A company should classify its customers another way. The first group consists of the Most Profitable Customers (MPCs), who deserve the most current attention. The second group are the Most Growable Customers (MGCs), who deserve the most long-run attention. The third group are the Most Vulnerable Customers (MVCs), who require early intervention to prevent their defection.

Not all customers, however, should be kept. There is a fourth category called Most Troubling Customers (MTCs). Either they are unprofitable or the profits are too low to cover their nuisance value. Some should be “fired.”

But before firing them, give them a chance to reform. Raise their fees and/or reduce their service. If they stay, they are now profitable. If they leave, they will bleed your competitors.

Some customers are profitable but tough. They can be a blessing. If you can figure out how to satisfy your toughest customers, it will be easy to satisfy the rest.

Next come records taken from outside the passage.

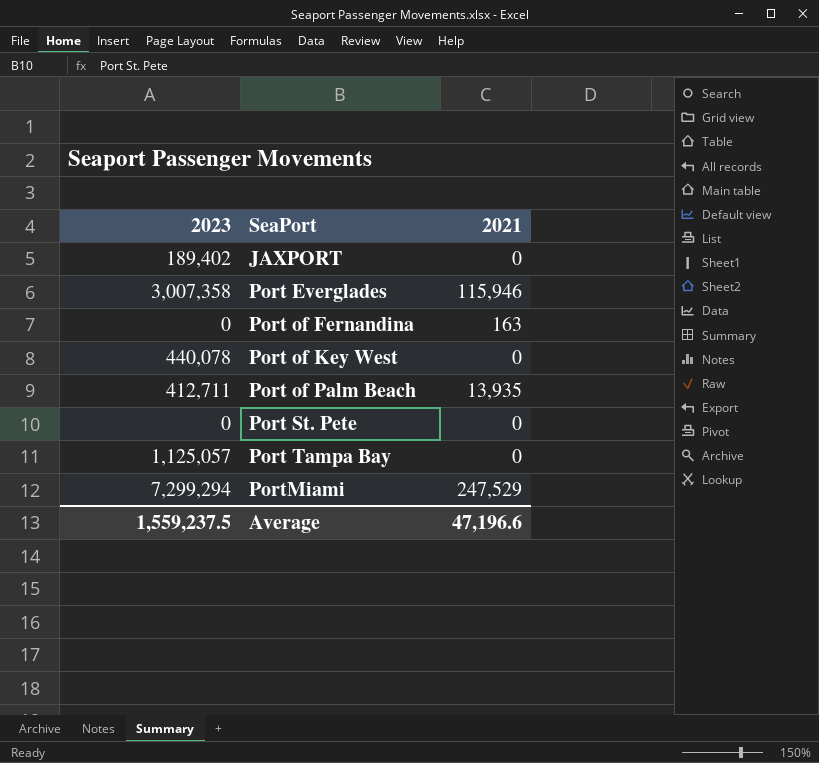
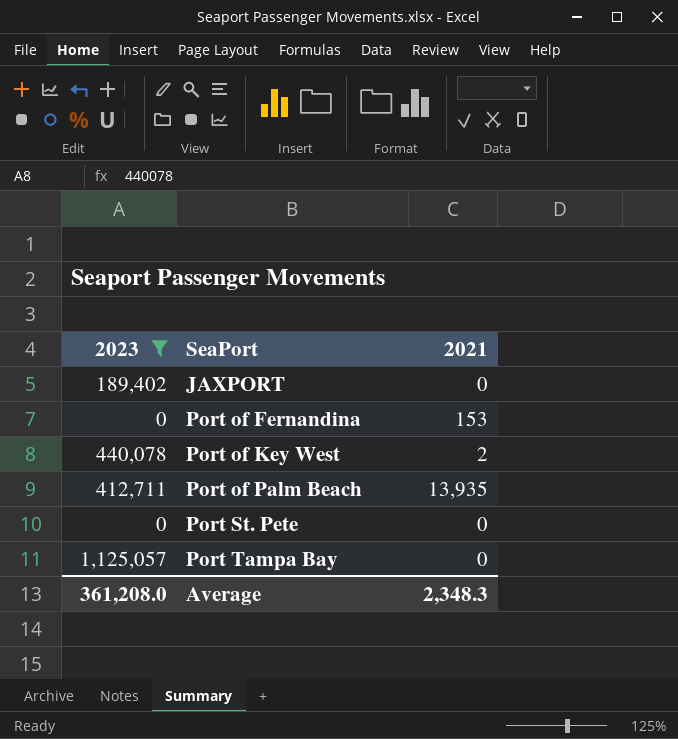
filter: none -> 2023 <= 1,125,057
Port of Fernandina | 2021: 163 -> 153
Port of Key West | 2021: 0 -> 2
Average | 2023: 1,559,237.5 -> 361,208.0
Average | 2021: 47,196.6 -> 2,348.3

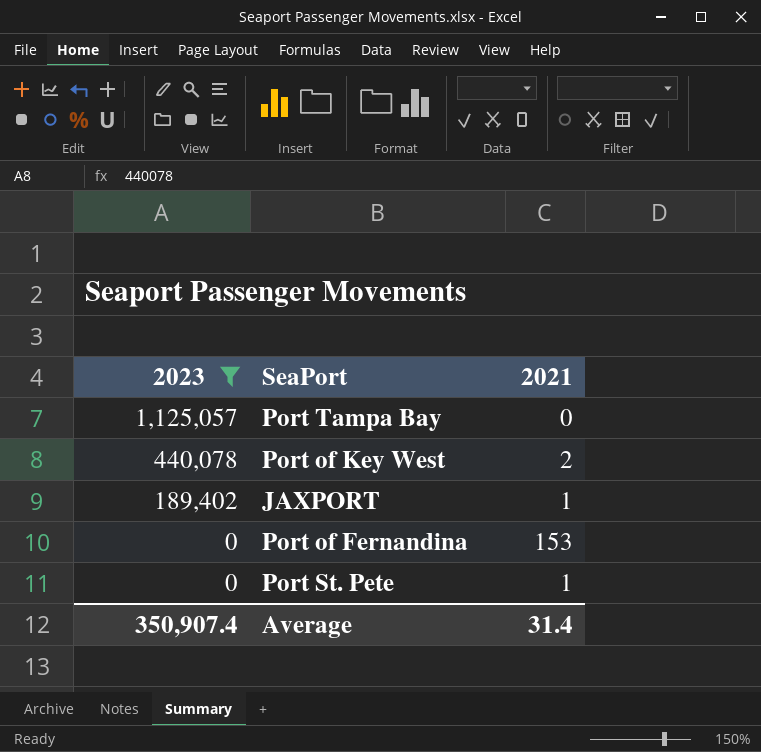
row order: SeaPort ascending -> 2023 descending
row Port of Palm Beach: 412,711 | 13,935 -> none
JAXPORT | 2021: 0 -> 1
Port St. Pete | 2021: 0 -> 1
Average | 2023: 361,208.0 -> 350,907.4
Average | 2021: 2,348.3 -> 31.4

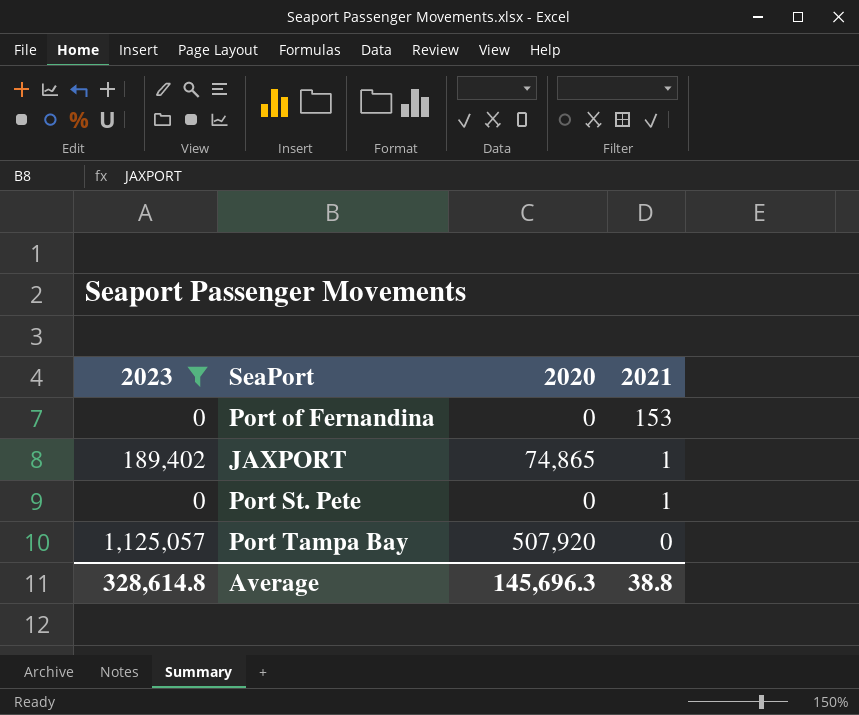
row order: 2023 descending -> 2021 descending
column 2020 | position: none -> 3
row Port of Key West: 440,078 | 2 -> none
Average | 2023: 350,907.4 -> 328,614.8
Average | 2021: 31.4 -> 38.8

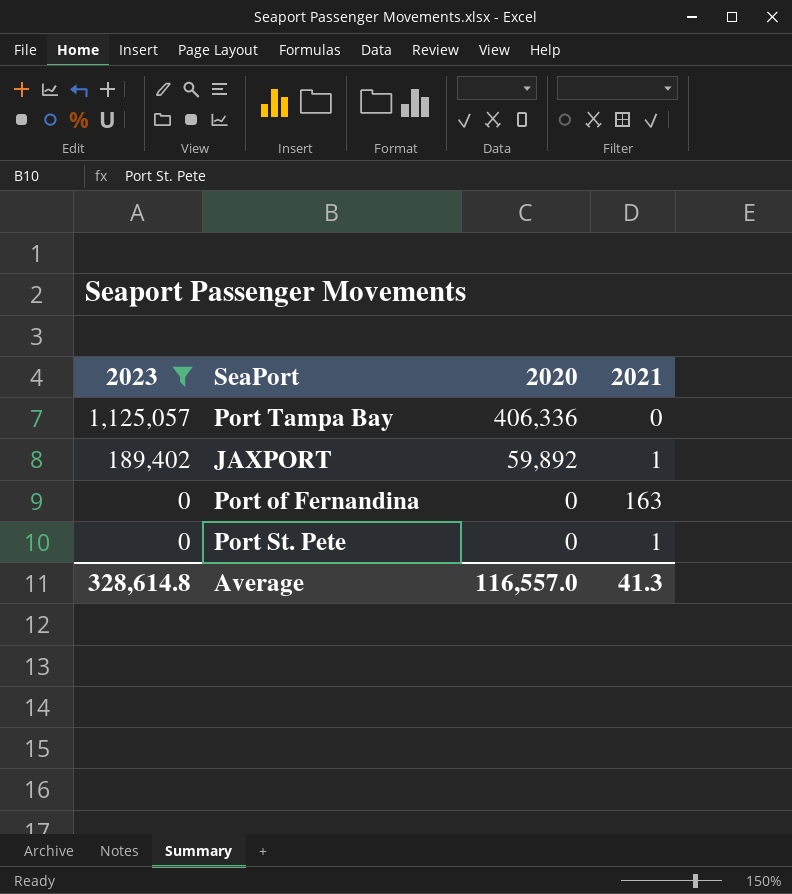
row order: 2021 descending -> 2023 descending
Port Tampa Bay | 2020: 507,920 -> 406,336
JAXPORT | 2020: 74,865 -> 59,892
Port of Fernandina | 2021: 153 -> 163
Average | 2020: 145,696.3 -> 116,557.0
Average | 2021: 38.8 -> 41.3

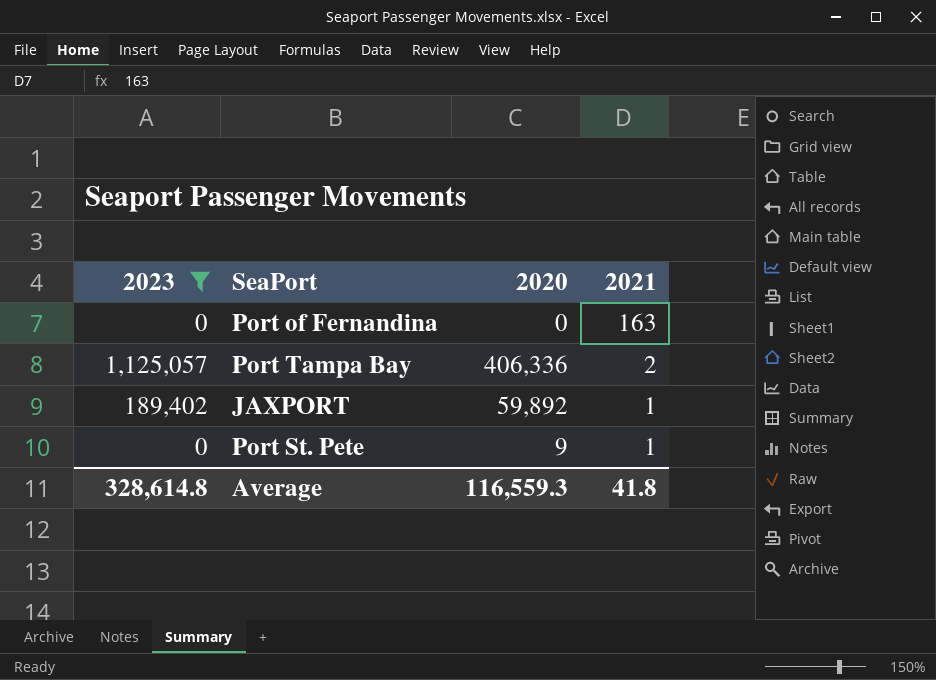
row order: 2023 descending -> 2021 descending
Port Tampa Bay | 2021: 0 -> 2
Port St. Pete | 2020: 0 -> 9
Average | 2020: 116,557.0 -> 116,559.3
Average | 2021: 41.3 -> 41.8

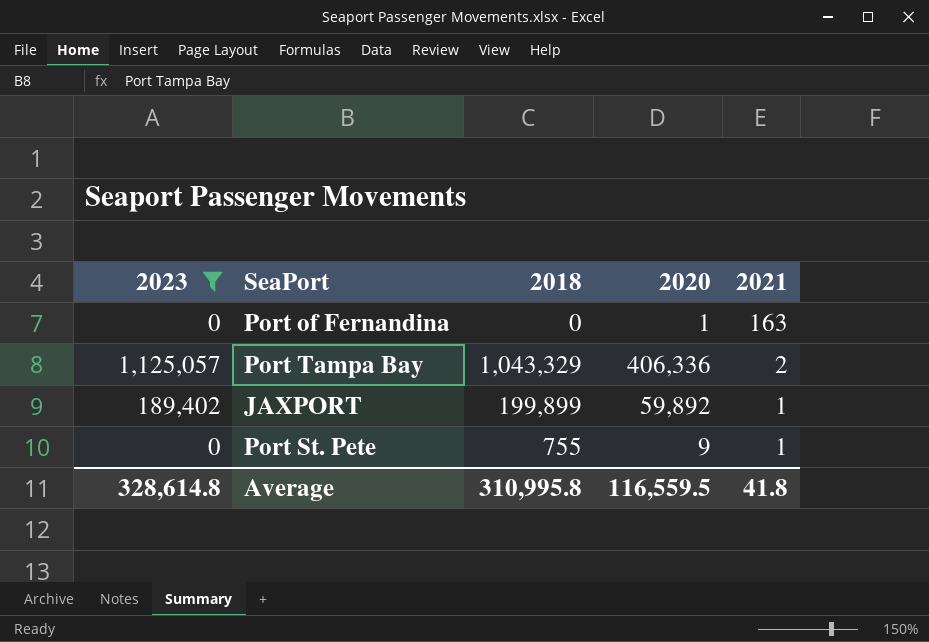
column 2018 | position: none -> 3
Port of Fernandina | 2020: 0 -> 1
Average | 2020: 116,559.3 -> 116,559.5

Pay attention to customer complaints. Never underestimate the power of an irate customer to damage your reputation. Reputations are hard to build and easy to lose. IBM calls receiving complaints a joy. Customers who complain are the company’s best friends. A complaint alerts the company to a problem that is probably losing customers and hopefully can be fixed.

Customer Satisfaction

Most companies pay more attention to their market share than to their customers’ satisfaction. This is a mistake. Market share is a backward looking metric; customer satisfaction is a forward-looking metric. If customer satisfaction starts slipping, then market share erosion will soon follow.

Companies need to monitor and improve the level of customer satisfaction. The higher the customer satisfaction, the higher the retention. Here are four facts:
  1. Acquiring new customers can cost 5 to 10 times more than the costs involved in satisfying and retaining current customers.
  2. The average company loses between 10 and 30 percent of its customers each year.
  3. A 5 percent reduction in the customer defection rate can increase profits by 25 to 85 percent, depending on the industry.
  4. The customer profit rate tends to increase over the life of the retained customer.

One company bragged that 80 percent of its customers are satisfied or highly satisfied. This sounded pretty good until it learned that its leading competitor attained a 90 percent customer satisfaction score. The company was further dismayed to learn that this competitor was aiming for a 95 percent satisfaction score.


Companies that achieve a high satisfaction score should advertise it. J. D. Powers gave the Honda Accord the number one rating in customer satisfaction for several years, and this helped sell more Accords.

Dell achieved the highest satisfaction ratings for its computer service and advertised this in its ads, giving prospects confidence that they could trust ordering a computer sight unseen from Dell.

The importance of aiming for high customer satisfaction is underscored in company ads. Honda says: “One reason our customers are so satisfied is that we aren’t.” Cigna advertises, “We’ll never be 100% satisfied until you are, too.”

But don’t make too big a claim. Holiday Inns ran a campaign a few years ago that promised “No Surprises.” Guest complaints were so high that the slogan “No Surprises” was mocked, and Holiday Inn quickly canceled this slogan.

Customer satisfaction is a necessary but not sufficient goal. Customer satisfaction only weakly predicts customer retention in highly competitive markets. Companies regularly lose some percentage of their satisfied customers.

Companies need to focus on customer retention. But even retention can be misleading, as when it is based on habit or an absence of alternative suppliers. A company needs to aim for a high level of customer loyalty or commitment. Loyal packaged goods customers, for example, generally pay 7 percent to 10 percent more than nonloyal customers.

The company should therefore aim to delight customers, not simply satisfy them. Top companies aim to exceed customer expectations and leave a smile on customers’ faces. But if they succeed, this becomes the norm.

How can a company continue to exceed expectations after these expectations become very high? How many more surprises and delights can a company create? Interesting question!